Issues of concern to people who live in the west: property rights, water rights, endangered species, livestock grazing, energy production, wilderness and western agriculture. Plus a few items on western history, western literature and the sport of rodeo... Frank DuBois served as the NM Secretary of Agriculture from 1988 to 2003. DuBois is a former legislative assistant to a U.S. Senator, a Deputy Assistant Secretary of Interior, and is the founder of the DuBois Rodeo Scholarship.
Friday, December 04, 2015
Feds try new strategy in wildfire rehab in southwest Idaho
The federal government has a long history of failure when it comes to restoring sagebrush rangeland scorched by wildfires.

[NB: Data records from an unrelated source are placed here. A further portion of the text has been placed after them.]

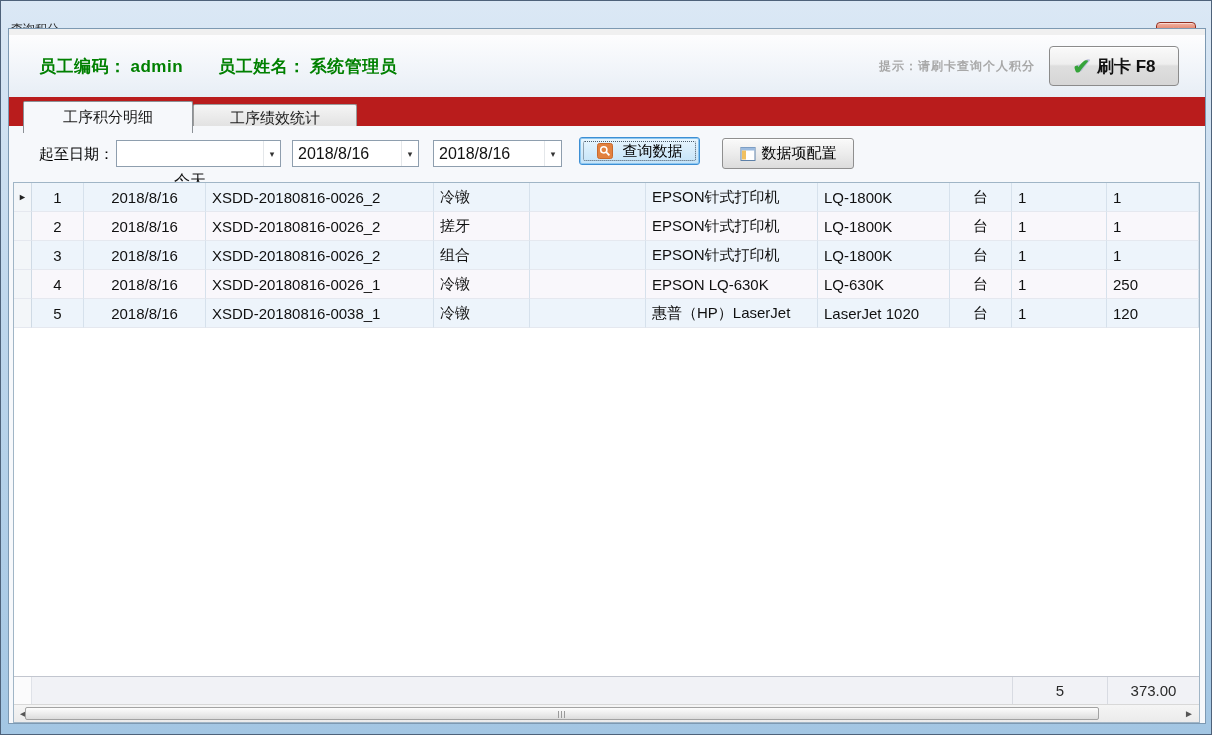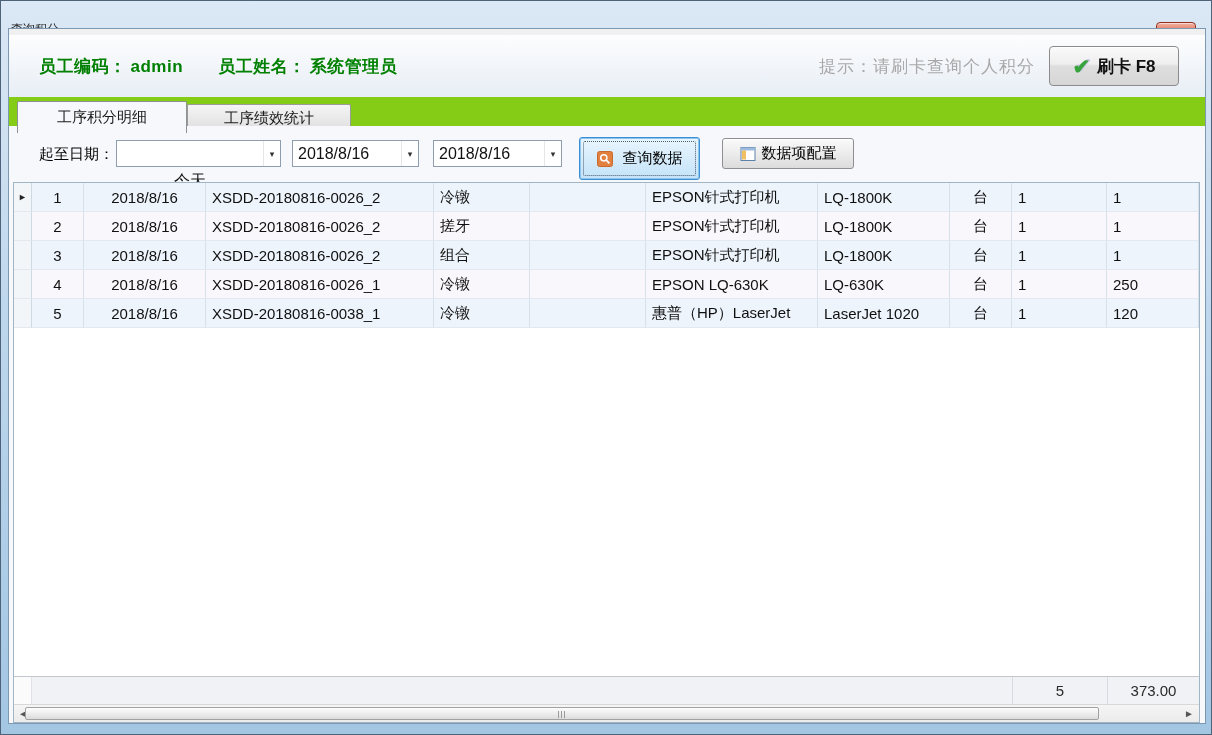--- a/index.html
+++ b/index.html
@@ -28,32 +28,32 @@
 
   
   .top-header { position:relative; height:62px;
     background:linear-gradient(180deg,#fdfdfe 0%,#f0f4f9 60%,#e7eef5 100%);margin-top:6px; }
   .emp-info { position:absolute; left:30px; top:50%; transform:translateY(-50%);
     font-size:17px; font-weight:bold; color:#008000; letter-spacing:.5px; }
   .emp-info span { margin-right:4px; }
   .emp-pair + .emp-pair { margin-left:22px; }
   .header-right { position:absolute; right:26px; top:50%; transform:translateY(-50%);
     display:flex; align-items:center; gap:14px; }
-  .tip-text { font-size:17px; font-weight:normal; color:#a8a8a8; letter-spacing:1px; }
+  .tip-text { font-size:12px; font-weight:bold; color:#a8a8a8; letter-spacing:1px; }
   .swipe-btn { width:130px; height:40px; border:1px solid #8b8b8b; border-radius:4px;
     background:linear-gradient(180deg,#fafafa 0%,#eeeeee 45%,#dedede 50%,#d6d6d6 100%);
     font-size:17px; font-weight:bold; color:#111;
     display:flex; align-items:center; justify-content:center; gap:7px; cursor:pointer;
     box-shadow:inset 0 1px 0 #fff; }
   .check-glyph { color:#36a43a; font-size:21px; font-weight:bold;
     text-shadow:2px -1px 0 #b9bcd8; line-height:1; }
 
   
-  .tabstrip { position:relative; height:35px; background:#84cc16;
-    display:flex; align-items:flex-end; padding-left:8px; }
+  .tabstrip { position:relative; height:35px; background:#b91c1c;
+    display:flex; align-items:flex-end; padding-left:14px; }
   .tabstrip::after { content:""; position:absolute; left:0; right:0; bottom:0;
     height:1px; background:#919699; }
   .tab { display:flex; align-items:center; justify-content:center;
     font-size:15px; color:#1a1a1a; cursor:pointer; position:relative; }
   .tab.active { width:170px; height:32px; background:#f6f8fb;
     border:1px solid #8c9196; border-bottom:none; z-index:2; margin-bottom:-1px;
     border-radius:2px 2px 0 0; }
   .tab.inactive { width:164px; height:28px;
     background:linear-gradient(180deg,#f5f5f5,#dddddd);
     border:1px solid #9b9b9b; border-bottom:none; border-radius:2px 2px 0 0; }
@@ -70,21 +70,21 @@
     border:1px solid #8e9eae; display:flex; align-items:stretch; cursor:pointer; }
   .combo-preset { left:107px; width:165px; }
   .combo-from  { left:283px; width:127px; }
   .combo-to    { left:424px; width:129px; }
   .combo .val { flex:1; display:flex; align-items:center; font-size:16px; color:#111;
     padding-left:5px; }
   .combo-preset .val { justify-content:center; padding-left:0;margin-top:40px; }
   .combo .arrow { width:17px; display:flex; align-items:center; justify-content:center;
     font-size:9px; color:#333; border-left:1px solid #e4e7ea; }
 
-  .btn-query { position:absolute; left:570px; top:11px; width:121px; height:43px;
+  .btn-query { position:absolute; left:570px; top:11px; width:121px; height:28px;
     border:1px solid #3d8fd4; border-radius:3px;
     background:linear-gradient(180deg,#eaf6fe 0%,#d8edfb 45%,#c3e3f8 100%);
     box-shadow:0 0 0 1px #8cc6ef inset;
     display:flex; align-items:center; justify-content:center; gap:10px;
     font-size:15px; color:#000; cursor:pointer; }
   .btn-query::after { content:""; position:absolute; inset:3px;
     border:1px dotted #4a5a6a; border-radius:2px; }
   .btn-config { position:absolute; left:713px; top:12px; width:132px; height:31px;
     border:1px solid #8f8f8f; border-radius:3px;
     background:linear-gradient(180deg,#fafafa 0%,#ececec 50%,#dcdcdc 100%);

Scientists and land managers aim to change that by using the knowledge gained in those setbacks to restore a giant swath of sagebrush steppe destroyed by a wildfire last summer in southwest Idaho and southeast Oregon.
“It’s well known that there hasn’t been much success despite the millions of dollars being invested,” said Matt Germino, a United States Geological Survey research ecologist based in Boise who specializes in sagebrush steppe ecosystems.
He decided to find out why. He looked at 25 historic sagebrush reseedings following wildfires in the Snake River Plain from 1987 to 2010 involving tens of thousands of acres.
He discovered that, on average, seeds came from 300 miles away and moved downward in elevation about 2,500 feet. Of the 25 seedings, nine resulted in no sagebrush. But five restoration seedings did produce good results.
“The most successful seedings,” Germino said, “got their seeds from areas that had almost the identical winter temperatures as the seeding site.”
The poorest restoration results, though, involved seeds that came from areas that on average were about 5.5 degrees colder in winter than where they were planted.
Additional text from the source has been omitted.